# What is being asked:
Check each line of the data below for the word "none", then extract the ones that have it.
--------
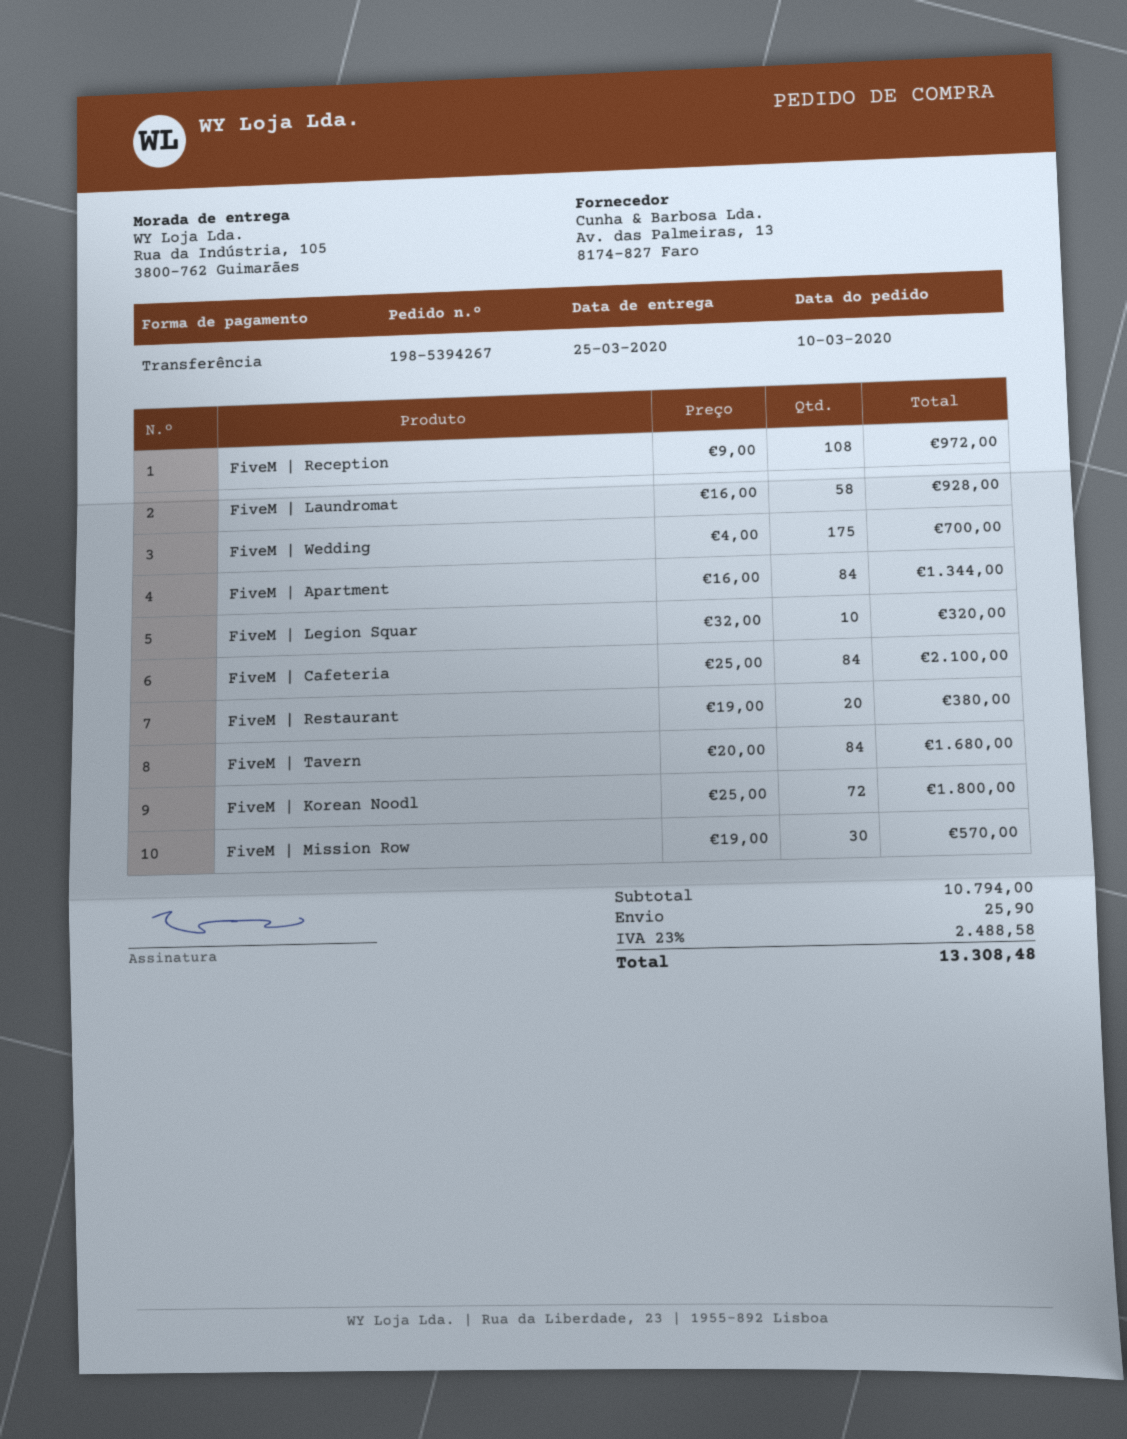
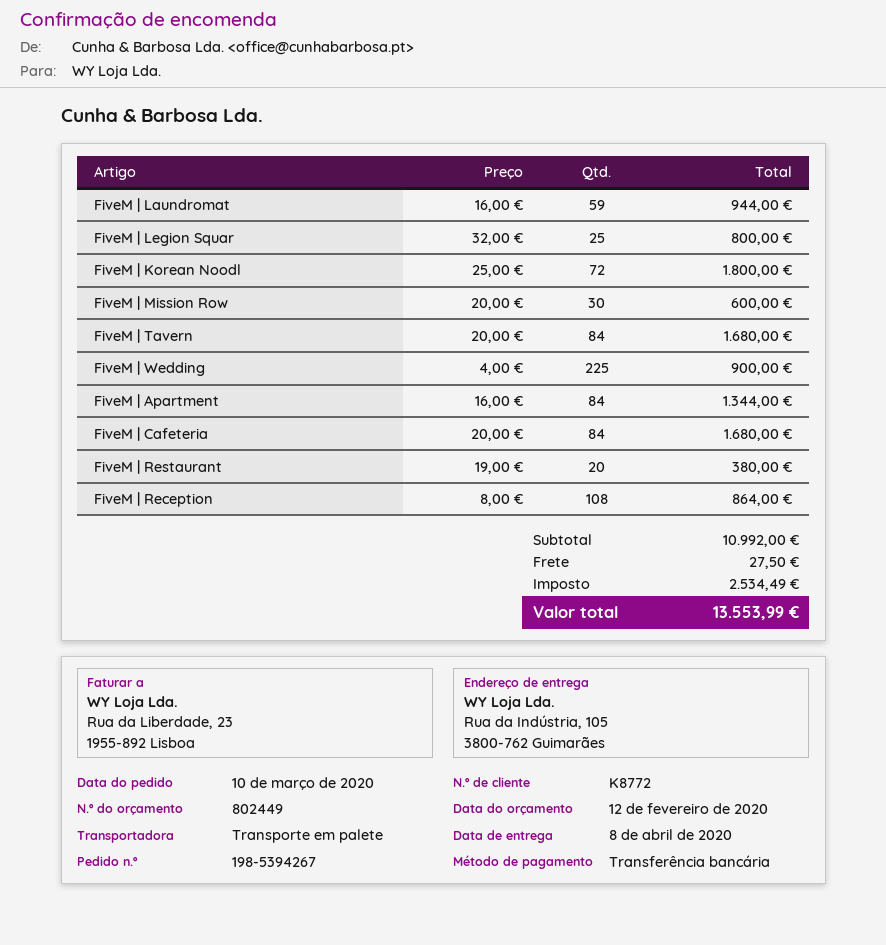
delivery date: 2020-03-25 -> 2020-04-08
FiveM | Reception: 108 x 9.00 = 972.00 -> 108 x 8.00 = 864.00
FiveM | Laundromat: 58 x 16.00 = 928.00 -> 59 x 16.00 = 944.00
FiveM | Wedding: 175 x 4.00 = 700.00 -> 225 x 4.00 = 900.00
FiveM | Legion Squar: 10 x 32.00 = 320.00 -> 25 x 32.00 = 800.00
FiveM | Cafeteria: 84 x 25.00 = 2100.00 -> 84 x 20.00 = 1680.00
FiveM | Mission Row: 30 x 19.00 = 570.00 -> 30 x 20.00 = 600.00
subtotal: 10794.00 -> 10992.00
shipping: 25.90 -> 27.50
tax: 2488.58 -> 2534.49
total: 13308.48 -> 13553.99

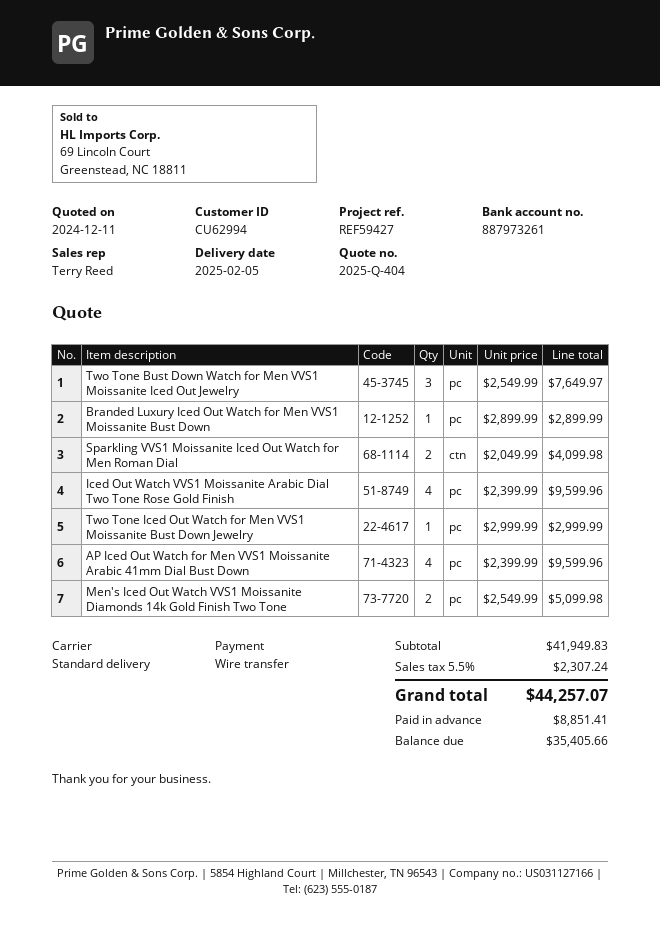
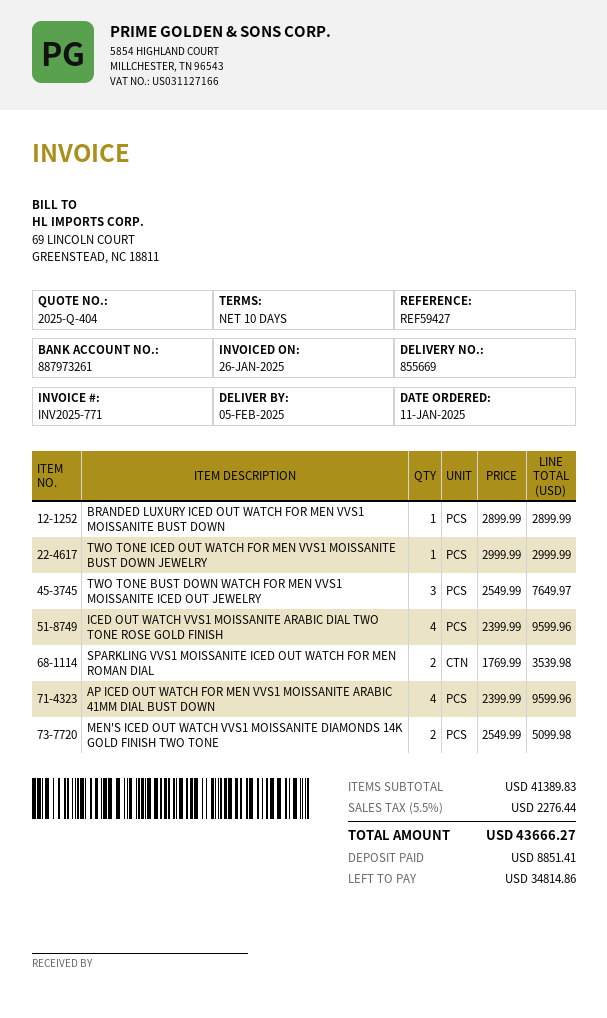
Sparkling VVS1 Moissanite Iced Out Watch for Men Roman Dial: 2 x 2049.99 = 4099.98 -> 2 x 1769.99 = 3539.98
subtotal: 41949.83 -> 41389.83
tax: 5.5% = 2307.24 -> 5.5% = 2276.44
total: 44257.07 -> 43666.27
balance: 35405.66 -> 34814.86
--------
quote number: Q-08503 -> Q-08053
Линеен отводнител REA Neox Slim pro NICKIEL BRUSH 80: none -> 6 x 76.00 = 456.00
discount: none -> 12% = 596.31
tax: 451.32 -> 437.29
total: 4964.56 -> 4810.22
--------
# Result of this task:
Линеен отводнител REA Neox Slim pro NICKIEL BRUSH 80: none -> 6 x 76.00 = 456.00
discount: none -> 12% = 596.31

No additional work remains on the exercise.